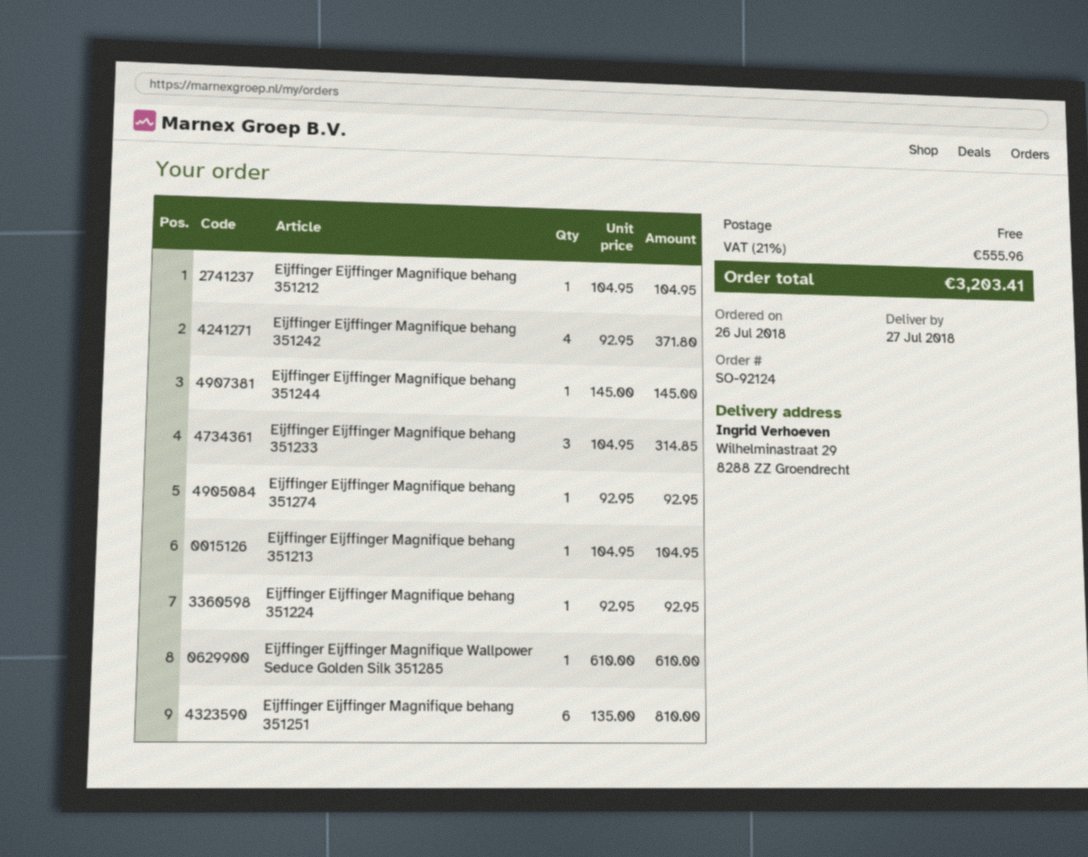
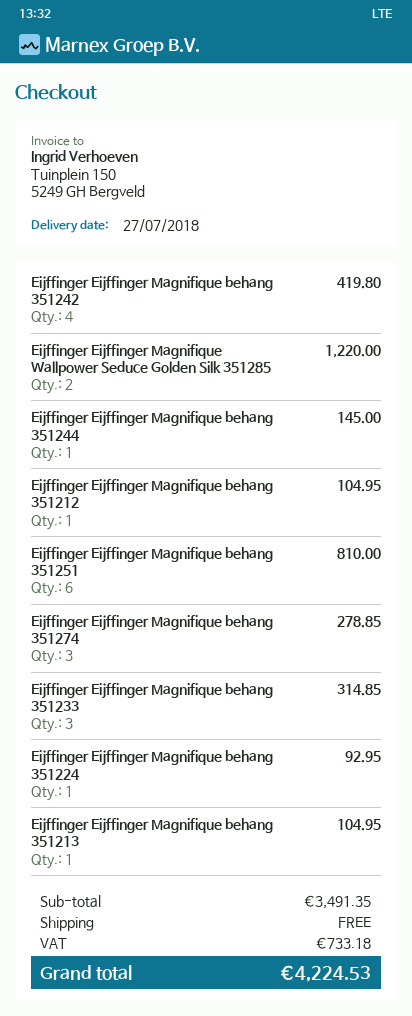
Eijffinger Eijffinger Magnifique behang 351242: 4 for 371.80 -> 4 for 419.80
Eijffinger Eijffinger Magnifique behang 351274: 1 for 92.95 -> 3 for 278.85
Eijffinger Eijffinger Magnifique Wallpower Seduce Golden Silk 351285: 1 for 610.00 -> 2 for 1220.00
tax: 555.96 -> 733.18
total: 3203.41 -> 4224.53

WORK TASK: Please extract exactly, and only, the lines from the line containing "Eijffinger Eijffinger Magnifique Wallpower" through the last line of the records.

ANSWER FOR THIS EXERCISE:
Eijffinger Eijffinger Magnifique Wallpower Seduce Golden Silk 351285: 1 for 610.00 -> 2 for 1220.00
tax: 555.96 -> 733.18
total: 3203.41 -> 4224.53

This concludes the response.